Creder… C: Piancastagnaio promosso in Lega Pro

Storica impresa della Pianese: batte il Seravezza Pozzi per 2-0 e approda nel calcio professionistico per la prima volta nella sua storia.

di Marco Annesanti
Marco Annesanti
(7 articoli pubblicati)
Pianese

È successo davvero! Dopo un campionato estenuante la Pianese ce l'ha fatta e ha conquistato la Serie C. Grazie al successo contro il Seravezza Pozzi, firmato Rinaldini e Bianchi, nell'ultima di campionato (presentata già qui: http://gazzettafannews.it/calcio/la-serie-d-non-e-adatta-ai-deboli-di-cuore/), la compagine di Marco Masi ha vinto il girone E di Serie D, mantenendo la vetta della graduatoria.

Il 5 Maggio 2019 è destinato ad essere scolpito per sempre nella memoria dei tifosi e di tutti i protagonisti di questa clamorosa impresa. Lo 0-2 di ieri ha certificato la vittoria di un gruppo straordinario che, a inizio anno, non partiva con i favori del pronostico ma che, partita dopo partita, ha scalato posizioni in classifica, sconfiggendo avversari sulla carta più quotati, e ha creduto sempre di più alla possibilità di scrivere una pagina di storia indelebile per il calcio amiatino.

Non è solo la promozione di una società sportiva, ma di un intero paese di poco più di 4000 abitanti. Piancastagnaio è un borgo medievale situato sul monte Amiata, al confine meridionale della provincia di Siena, diviso in quattro contrade storiche (Voltaia, Borgo, Castello e Coro) che, ogni 18 Agosto, dal 1954 (ufficialmente dal 1979), si contendono il Palio di Piancastagnaio, una corsa di cavalli a pelo. Una tradizione, quella del Palio, che trova la sua massima espressione nel Palio di Siena. E proprio il capoluogo di provincia e uno dei suoi comuni potrebbero incrociare i propri destini sportivi in un campo di calcio, qualora il Siena non riuscisse a vincere i play-off di Serie C. Si parlerebbe di un “derby del Palio”.

Lasciando da parte il paese, il Palio e possibili scenari futuri, è conosciamo meglio la rosa che ha raggiunto l'incredibile obiettivo, a cominciare dal mister Marco Masi.
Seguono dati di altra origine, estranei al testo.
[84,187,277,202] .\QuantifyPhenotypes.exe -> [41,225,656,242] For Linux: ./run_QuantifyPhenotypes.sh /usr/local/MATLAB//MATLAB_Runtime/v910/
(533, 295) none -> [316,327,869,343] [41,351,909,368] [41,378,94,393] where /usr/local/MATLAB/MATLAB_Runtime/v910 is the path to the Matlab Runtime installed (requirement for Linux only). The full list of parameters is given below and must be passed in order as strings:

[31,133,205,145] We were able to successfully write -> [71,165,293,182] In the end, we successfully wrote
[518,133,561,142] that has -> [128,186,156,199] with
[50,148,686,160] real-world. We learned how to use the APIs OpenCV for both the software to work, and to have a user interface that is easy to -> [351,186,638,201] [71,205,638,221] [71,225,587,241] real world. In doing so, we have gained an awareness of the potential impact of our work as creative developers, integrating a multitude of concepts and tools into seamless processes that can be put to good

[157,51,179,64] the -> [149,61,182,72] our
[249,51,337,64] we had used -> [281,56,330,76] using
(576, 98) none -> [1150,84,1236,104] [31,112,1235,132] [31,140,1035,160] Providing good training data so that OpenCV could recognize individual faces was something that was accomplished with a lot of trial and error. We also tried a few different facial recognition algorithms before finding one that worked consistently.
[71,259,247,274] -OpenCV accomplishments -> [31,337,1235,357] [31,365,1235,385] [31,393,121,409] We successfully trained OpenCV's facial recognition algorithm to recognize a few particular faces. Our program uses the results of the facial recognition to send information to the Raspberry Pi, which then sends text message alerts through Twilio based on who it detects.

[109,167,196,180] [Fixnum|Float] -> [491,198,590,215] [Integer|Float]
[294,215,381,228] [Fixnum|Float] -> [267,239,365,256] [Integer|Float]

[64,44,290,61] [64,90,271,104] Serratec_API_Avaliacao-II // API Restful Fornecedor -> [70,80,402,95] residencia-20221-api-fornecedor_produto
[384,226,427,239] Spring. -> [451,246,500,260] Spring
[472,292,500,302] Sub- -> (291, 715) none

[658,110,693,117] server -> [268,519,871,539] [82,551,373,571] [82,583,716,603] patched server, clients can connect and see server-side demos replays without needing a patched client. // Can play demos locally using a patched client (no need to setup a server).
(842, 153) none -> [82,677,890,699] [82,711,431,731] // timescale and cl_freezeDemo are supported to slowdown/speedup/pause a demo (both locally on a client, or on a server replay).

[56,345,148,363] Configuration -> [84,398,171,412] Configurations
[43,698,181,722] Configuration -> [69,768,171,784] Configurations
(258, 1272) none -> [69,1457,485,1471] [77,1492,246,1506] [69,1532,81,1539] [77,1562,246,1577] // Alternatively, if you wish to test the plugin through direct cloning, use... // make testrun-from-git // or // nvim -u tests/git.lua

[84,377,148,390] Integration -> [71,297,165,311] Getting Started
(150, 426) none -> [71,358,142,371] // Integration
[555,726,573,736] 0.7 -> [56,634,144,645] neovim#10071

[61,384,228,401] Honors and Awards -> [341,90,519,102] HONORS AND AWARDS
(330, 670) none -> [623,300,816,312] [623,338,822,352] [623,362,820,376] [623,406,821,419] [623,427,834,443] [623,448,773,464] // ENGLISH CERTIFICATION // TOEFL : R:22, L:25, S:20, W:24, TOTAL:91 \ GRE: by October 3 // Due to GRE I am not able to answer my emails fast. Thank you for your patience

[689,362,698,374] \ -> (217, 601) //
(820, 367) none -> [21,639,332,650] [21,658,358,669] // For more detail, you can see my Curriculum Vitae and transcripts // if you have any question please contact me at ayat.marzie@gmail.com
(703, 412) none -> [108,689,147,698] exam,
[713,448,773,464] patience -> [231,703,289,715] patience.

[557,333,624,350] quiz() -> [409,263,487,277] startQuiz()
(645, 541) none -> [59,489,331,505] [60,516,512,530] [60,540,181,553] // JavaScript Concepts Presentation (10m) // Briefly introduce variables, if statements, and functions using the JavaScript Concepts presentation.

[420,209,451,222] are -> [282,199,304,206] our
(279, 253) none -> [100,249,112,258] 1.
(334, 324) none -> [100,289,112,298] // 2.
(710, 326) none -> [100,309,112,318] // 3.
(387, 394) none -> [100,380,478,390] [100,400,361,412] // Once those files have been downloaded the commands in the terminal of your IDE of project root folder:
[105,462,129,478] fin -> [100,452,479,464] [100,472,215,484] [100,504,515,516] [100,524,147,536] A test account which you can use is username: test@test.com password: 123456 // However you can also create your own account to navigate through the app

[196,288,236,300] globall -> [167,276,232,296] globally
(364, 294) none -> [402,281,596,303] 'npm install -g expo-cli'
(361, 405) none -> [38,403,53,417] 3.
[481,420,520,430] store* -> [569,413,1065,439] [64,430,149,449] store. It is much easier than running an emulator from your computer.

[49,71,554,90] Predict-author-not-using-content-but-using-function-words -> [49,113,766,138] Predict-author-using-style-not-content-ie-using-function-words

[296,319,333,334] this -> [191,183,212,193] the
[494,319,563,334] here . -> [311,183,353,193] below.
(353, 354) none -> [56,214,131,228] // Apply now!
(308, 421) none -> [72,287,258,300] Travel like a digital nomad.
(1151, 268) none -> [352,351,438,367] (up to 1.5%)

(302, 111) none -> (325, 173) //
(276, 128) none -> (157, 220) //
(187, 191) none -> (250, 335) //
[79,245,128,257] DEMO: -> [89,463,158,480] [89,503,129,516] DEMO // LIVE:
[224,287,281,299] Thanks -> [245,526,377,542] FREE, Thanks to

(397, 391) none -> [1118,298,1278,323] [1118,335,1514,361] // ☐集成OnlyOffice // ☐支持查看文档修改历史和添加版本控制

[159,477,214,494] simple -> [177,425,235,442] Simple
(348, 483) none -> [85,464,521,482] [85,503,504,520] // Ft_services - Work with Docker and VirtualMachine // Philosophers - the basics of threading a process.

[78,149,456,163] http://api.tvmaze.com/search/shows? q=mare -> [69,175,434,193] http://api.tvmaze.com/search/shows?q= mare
Il sessantenne pisano ha trascorso un'intera carriera da allenatore in giro per la Toscana (un'esperienza anche alla Sampdoria) giungendo a Piancastagnaio lo scorso anno e ottenendo un piazzamento a metà classifica. Ha costruito una rosa molto giovane (età media 22,7 anni, fonte transfermarkt) composta, quasi per la totalità, da giocatori italiani. Tra i soli tre stranieri, però, merita una nota il portiere classe '99 Wroblewski, polacco ex Legia Varsavia, battuto solo 21 volte in stagione e che ha ottenuto 22 clean sheet. L'estremo difensore è un profilo molto interessante e i pochi gol subiti sono merito della grande organizzazione difensiva della squadra. Nel reparto arretrato vanno segnalati il capitano Gagliardi (31 anni, bianconero dalla stagione '11/12) e Alessandro Grea (28, ex Genoa, 119 presenze in serie C) che, acquistato quest'estate, ha aggiunto una grande dose di esperienza alla compagine amiatina. Come terzini hanno giocato ben 34 partite a testa Dell'Aquila ('00) e Selimi ('99), ma nel reparto difensivo hanno trovato spazio anche Bernardini, Bonati e Di Mascio

Nel 4-3-1-2 il faro del centrocampo è stato Luca Simeoni (classe '90, 35 presenze, 4 gol e 2 assist. Ai suoi lati, come mezzali, hanno giocato prevalentemente G. Benedetti e Catanese, e in alternativa Brenci e Ravanelli. Catanese ('93) è stato il centrocampista più prolifico, con 6 gol e 10 assist, a testimonianza delle sue capacità di inserimento e di realizzazione dell'ultimo passaggio, mentre Giacomo Benedetti merita una nota a parte: è l'unico giocatore della rosa ad essere originario del paese e questa, per lui, è una vittoria doppia. I numeri di questo classe '99 sono molto interessanti (35 apparizioni con 2 gol e 5 assist) e già nello scorso anno egli è stato un titolare quasi inamovibile.

Il ruolo di trequartista, invece, lo ha interpretato bene Bianchi (3 gol, 5 assist) che ha supportato prima Buongiorno e poi Rinaldini (6 reti a testa), affiancati all'implacabile bomber Lorenzo Benedetti, secondo cannoniere del torneo che ha permesso, con 23 marcature, di portare la squadra in vetta alla classifica. La Pianese è in Serie C, Piancastagnaio è in Serie C: non è un sogno, è la realtà.